Problem to work on
From first line to last, transcribe the listing exactly and skip any image.

---------- Information provided ----------

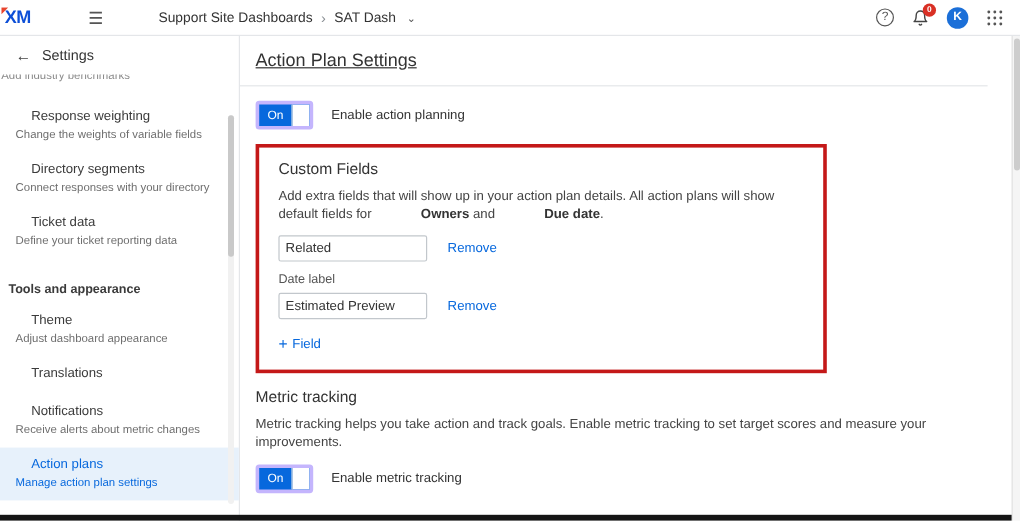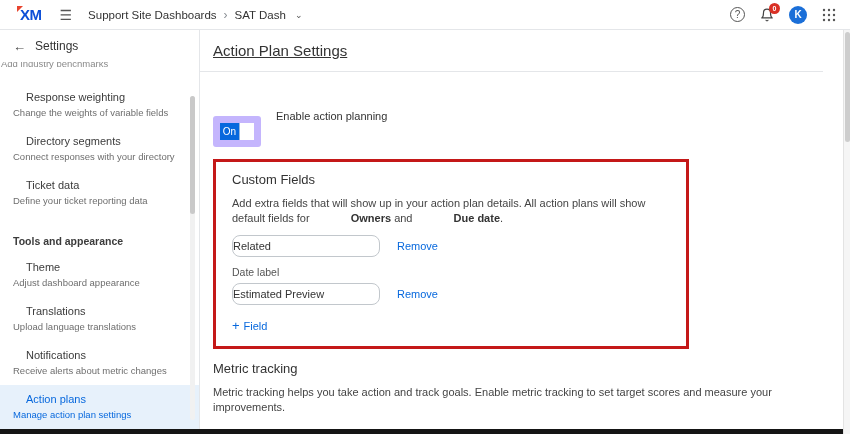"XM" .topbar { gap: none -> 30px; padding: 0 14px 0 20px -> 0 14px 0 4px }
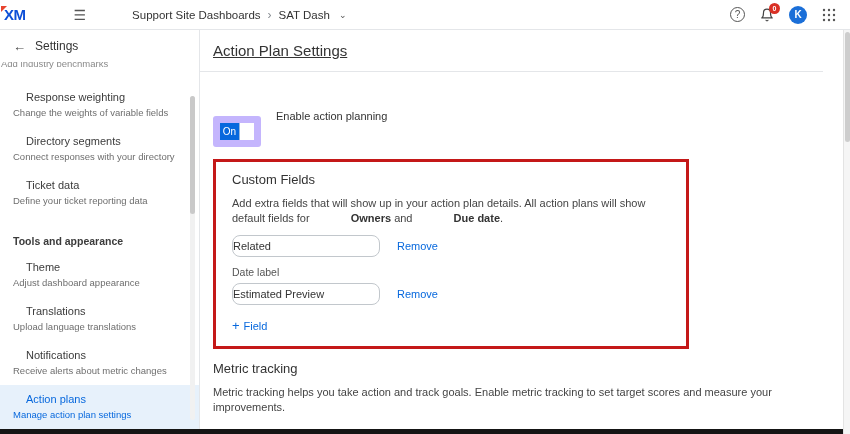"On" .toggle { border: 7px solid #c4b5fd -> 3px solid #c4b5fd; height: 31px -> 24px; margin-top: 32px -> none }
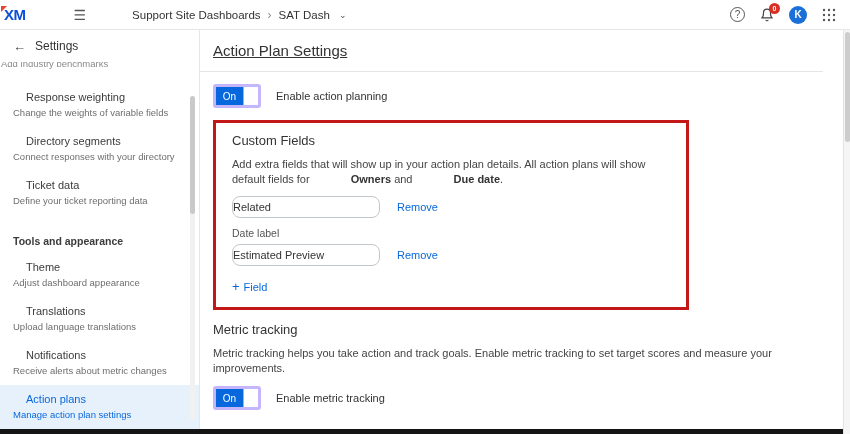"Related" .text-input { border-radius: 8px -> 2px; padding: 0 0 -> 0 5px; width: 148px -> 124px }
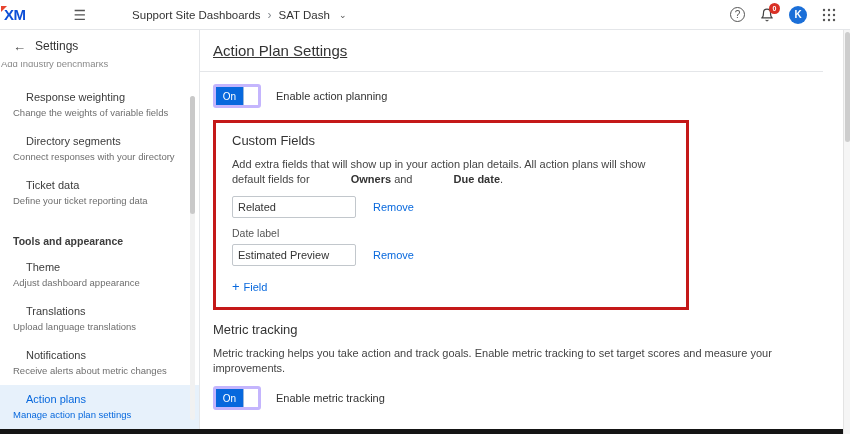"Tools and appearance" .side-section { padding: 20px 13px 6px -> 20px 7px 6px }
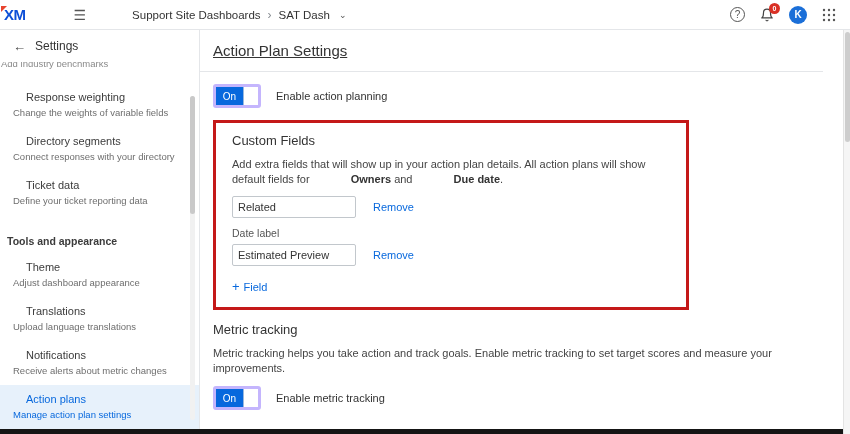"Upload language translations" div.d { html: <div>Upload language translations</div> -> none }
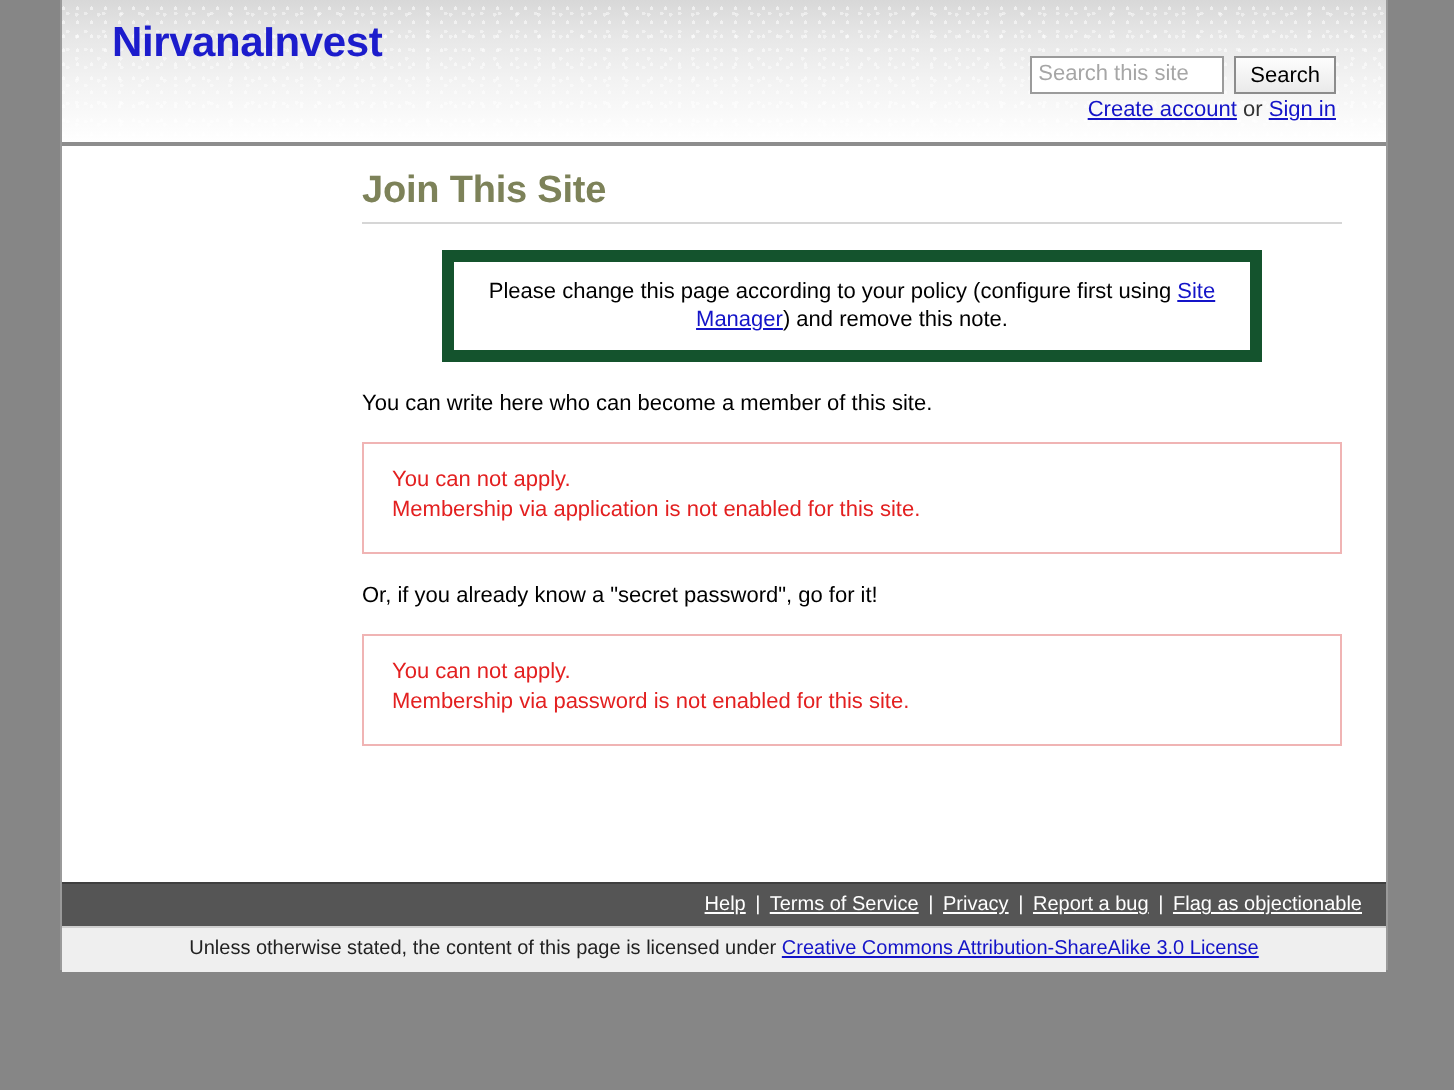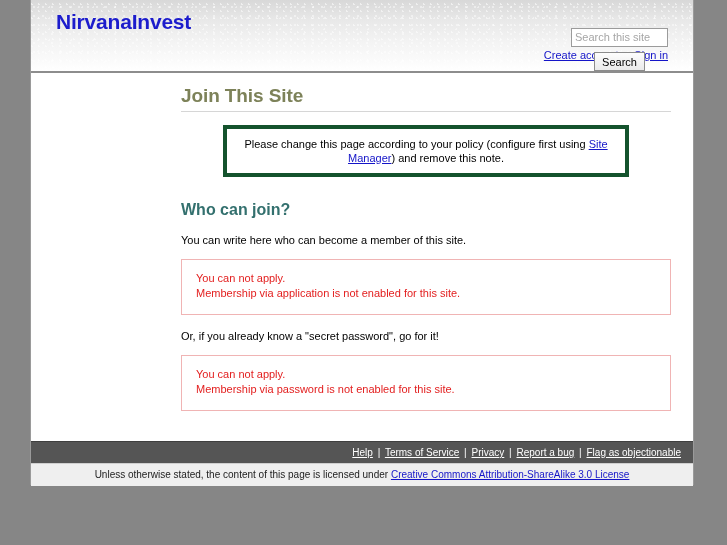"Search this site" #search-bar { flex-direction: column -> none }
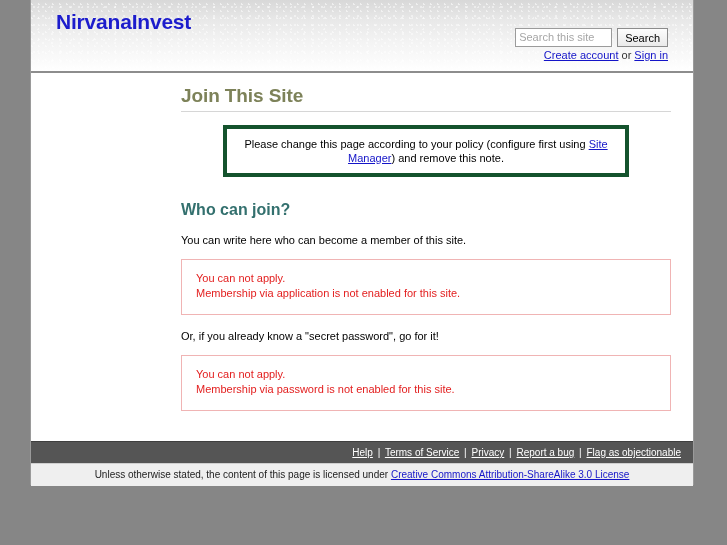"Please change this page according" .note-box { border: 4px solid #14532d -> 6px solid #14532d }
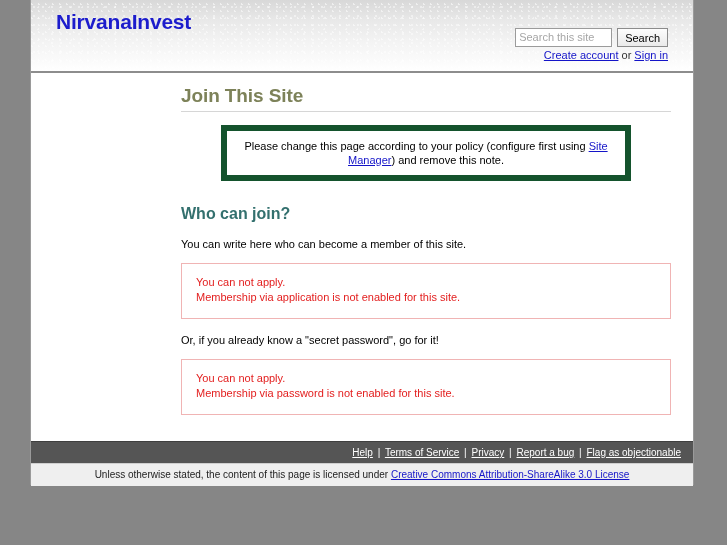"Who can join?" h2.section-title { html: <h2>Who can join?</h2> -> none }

----------

Exercise result
"XM" .topbar { gap: none -> 30px; padding: 0 14px 0 20px -> 0 14px 0 4px }
"On" .toggle { border: 7px solid #c4b5fd -> 3px solid #c4b5fd; height: 31px -> 24px; margin-top: 32px -> none }
"Related" .text-input { border-radius: 8px -> 2px; padding: 0 0 -> 0 5px; width: 148px -> 124px }
"Tools and appearance" .side-section { padding: 20px 13px 6px -> 20px 7px 6px }
"Upload language translations" div.d { html: <div>Upload language translations</div> -> none }
"Search this site" #search-bar { flex-direction: column -> none }
"Please change this page according" .note-box { border: 4px solid #14532d -> 6px solid #14532d }
"Who can join?" h2.section-title { html: <h2>Who can join?</h2> -> none }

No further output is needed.